Data for this exercise: Begin

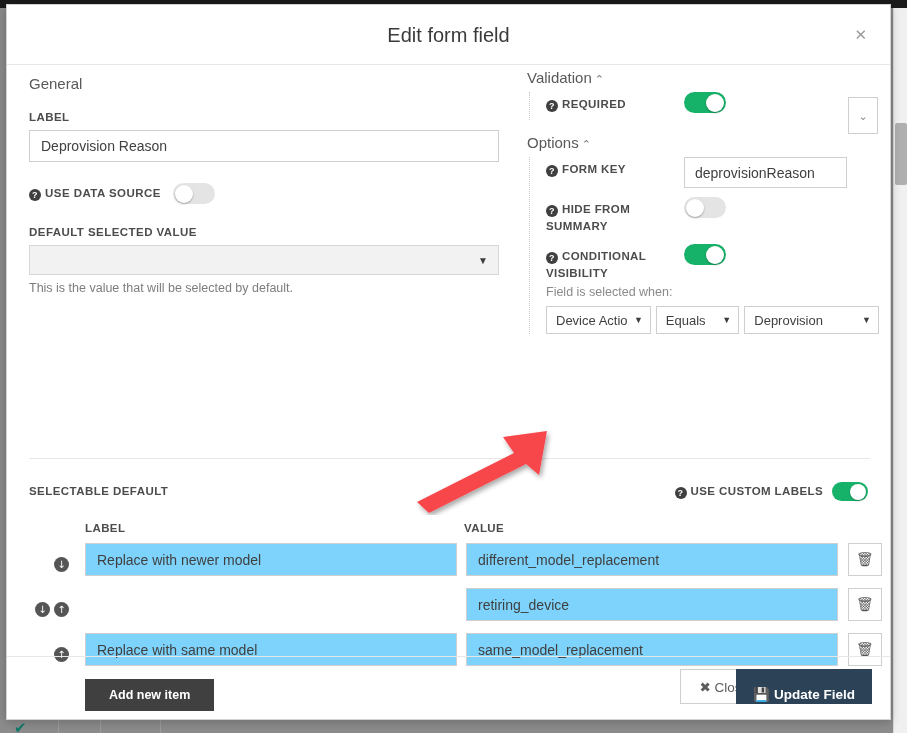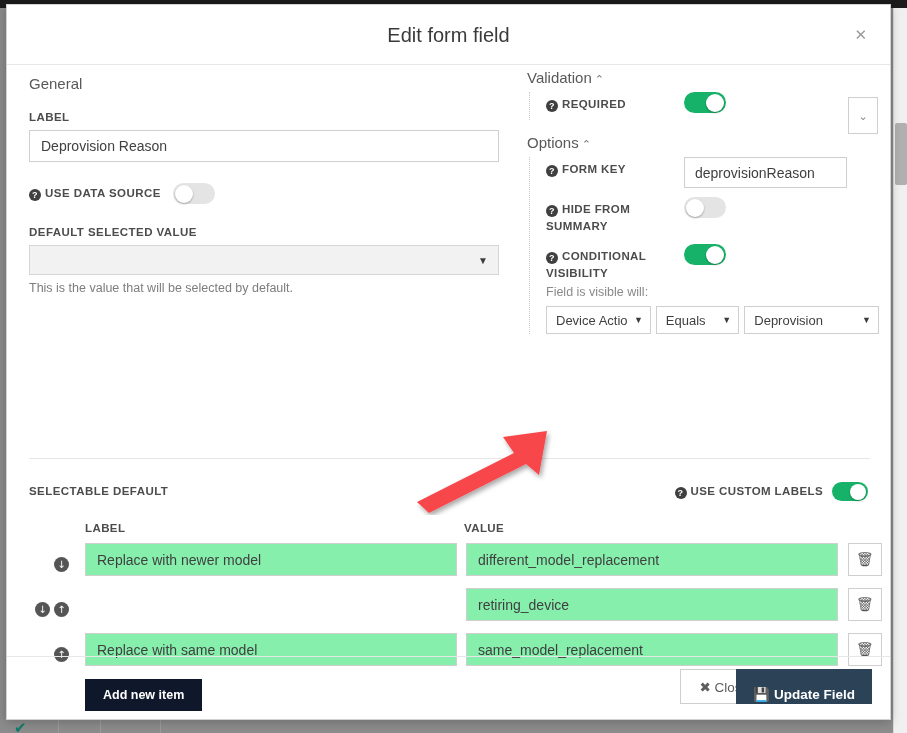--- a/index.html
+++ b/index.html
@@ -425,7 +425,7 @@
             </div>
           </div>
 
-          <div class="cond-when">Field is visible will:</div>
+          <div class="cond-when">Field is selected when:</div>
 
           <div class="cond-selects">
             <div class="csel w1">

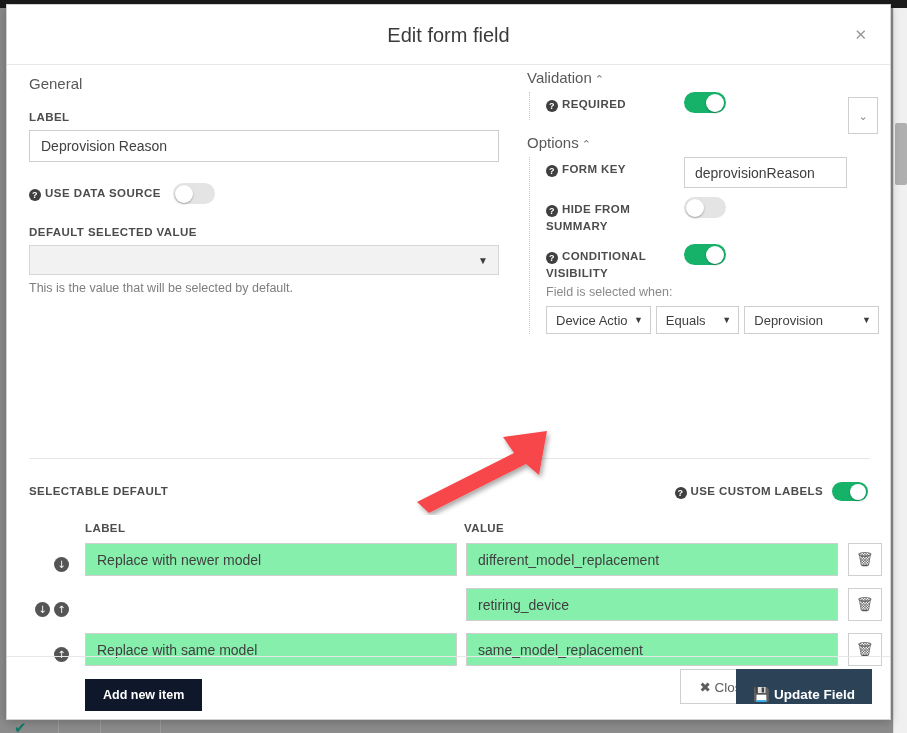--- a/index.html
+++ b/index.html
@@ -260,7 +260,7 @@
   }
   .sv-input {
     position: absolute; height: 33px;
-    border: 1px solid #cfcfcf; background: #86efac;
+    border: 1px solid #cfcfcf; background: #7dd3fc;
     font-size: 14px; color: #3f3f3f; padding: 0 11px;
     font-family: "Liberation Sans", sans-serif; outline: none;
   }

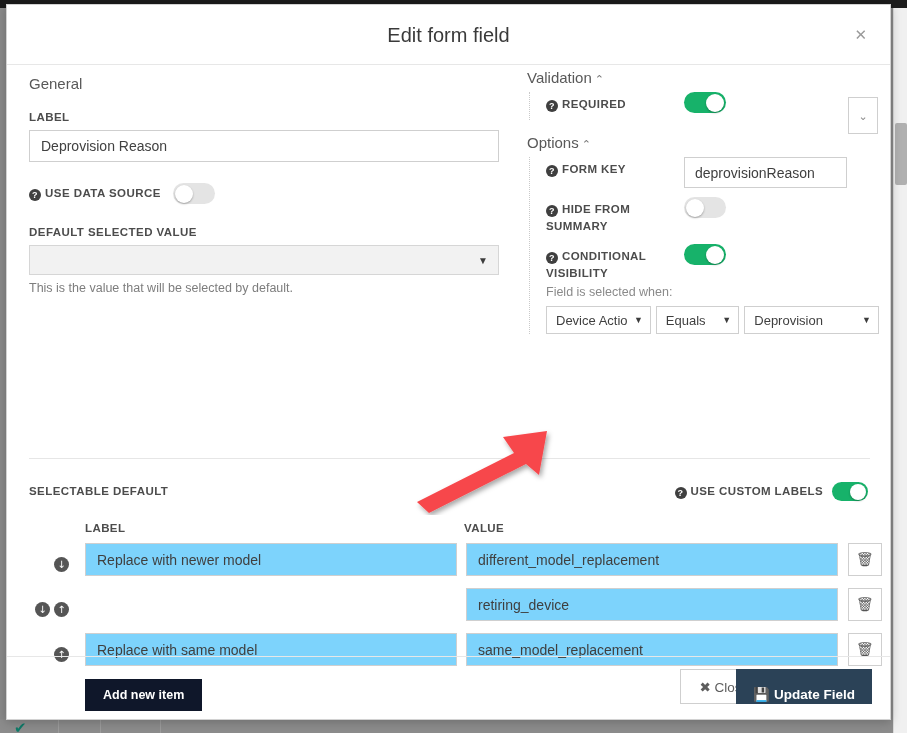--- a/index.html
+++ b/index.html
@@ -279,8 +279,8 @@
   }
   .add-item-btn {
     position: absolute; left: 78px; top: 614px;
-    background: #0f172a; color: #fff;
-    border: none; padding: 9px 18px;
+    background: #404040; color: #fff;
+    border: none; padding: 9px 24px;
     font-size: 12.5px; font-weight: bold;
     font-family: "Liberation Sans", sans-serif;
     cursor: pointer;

Data for this exercise: End
Data for this exercise: Begin

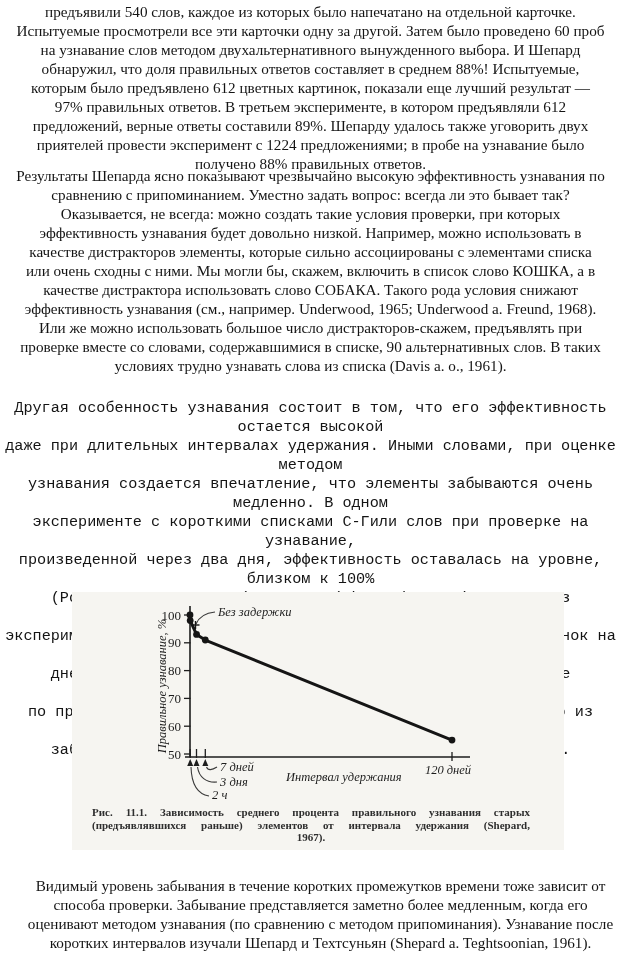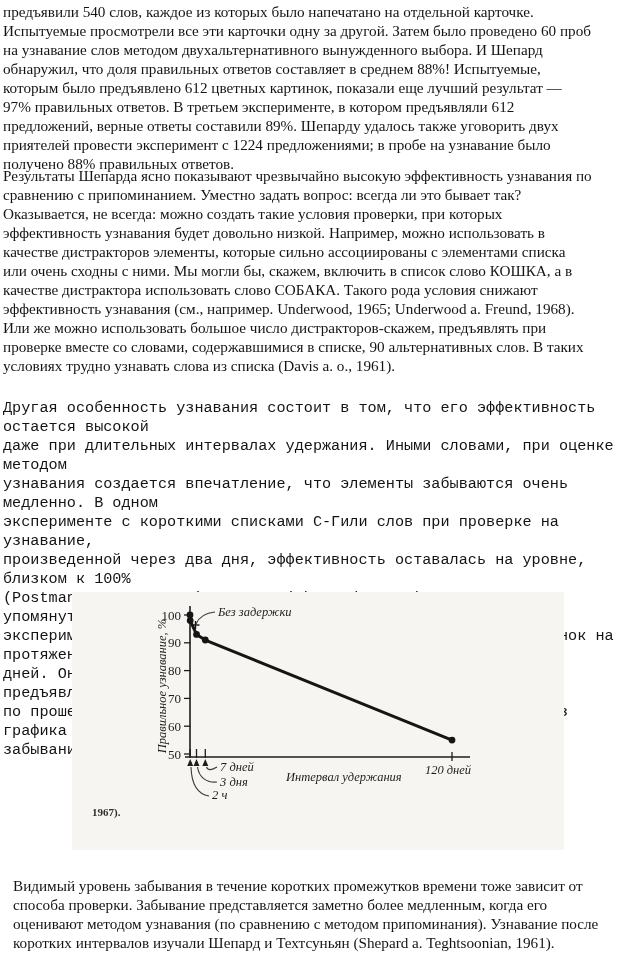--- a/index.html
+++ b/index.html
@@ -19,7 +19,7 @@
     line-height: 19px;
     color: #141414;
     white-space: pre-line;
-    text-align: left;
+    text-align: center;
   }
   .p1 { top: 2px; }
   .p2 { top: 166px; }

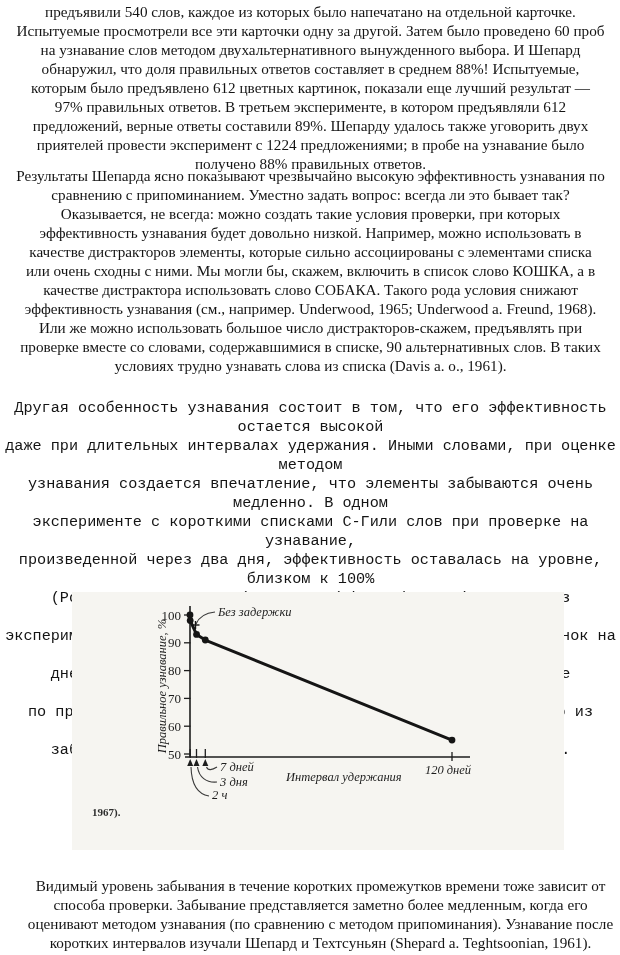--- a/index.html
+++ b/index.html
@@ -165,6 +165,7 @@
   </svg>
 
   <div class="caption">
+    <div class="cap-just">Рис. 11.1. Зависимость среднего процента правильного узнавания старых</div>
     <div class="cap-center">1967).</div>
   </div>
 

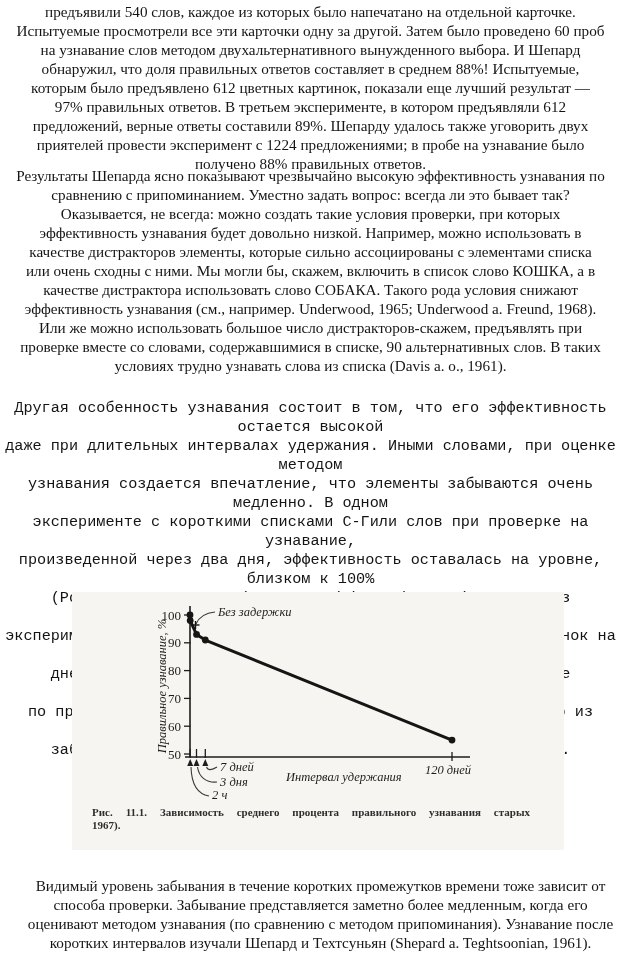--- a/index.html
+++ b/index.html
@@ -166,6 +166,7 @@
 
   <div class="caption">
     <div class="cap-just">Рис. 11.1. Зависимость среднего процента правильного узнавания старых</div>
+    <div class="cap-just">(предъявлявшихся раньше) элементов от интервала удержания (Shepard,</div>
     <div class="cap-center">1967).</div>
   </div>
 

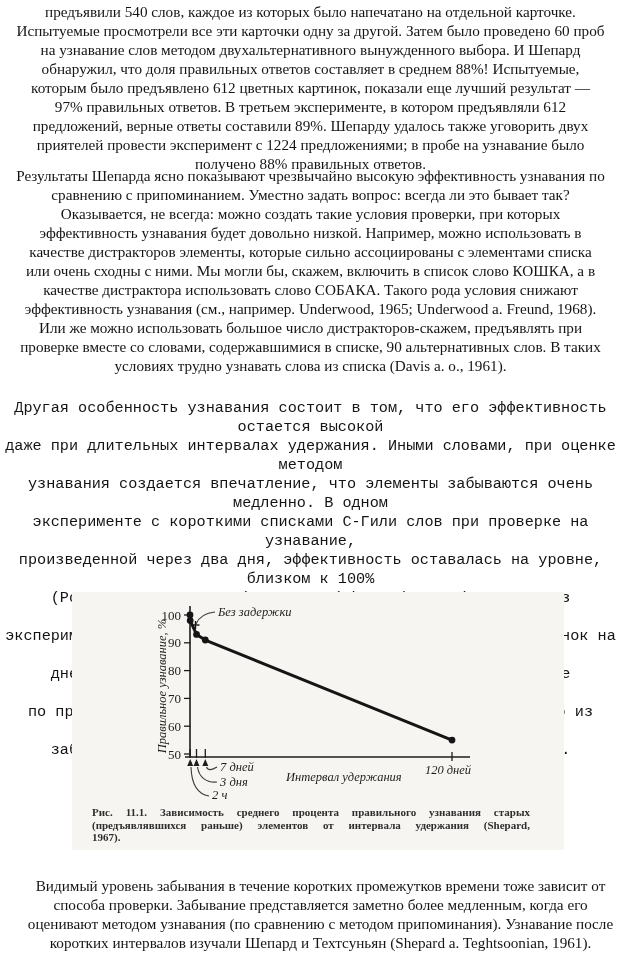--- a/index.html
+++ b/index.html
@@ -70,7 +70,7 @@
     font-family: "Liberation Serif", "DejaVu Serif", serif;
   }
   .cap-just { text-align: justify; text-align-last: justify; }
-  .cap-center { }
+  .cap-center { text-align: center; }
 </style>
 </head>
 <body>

Data for this exercise: End

How to complete this task: Your answer should be each line of the data that contains the word "when", copied as it stands.

Task output:
-          <div class="cond-when">Field is visible will:</div>
+          <div class="cond-when">Field is selected when:</div>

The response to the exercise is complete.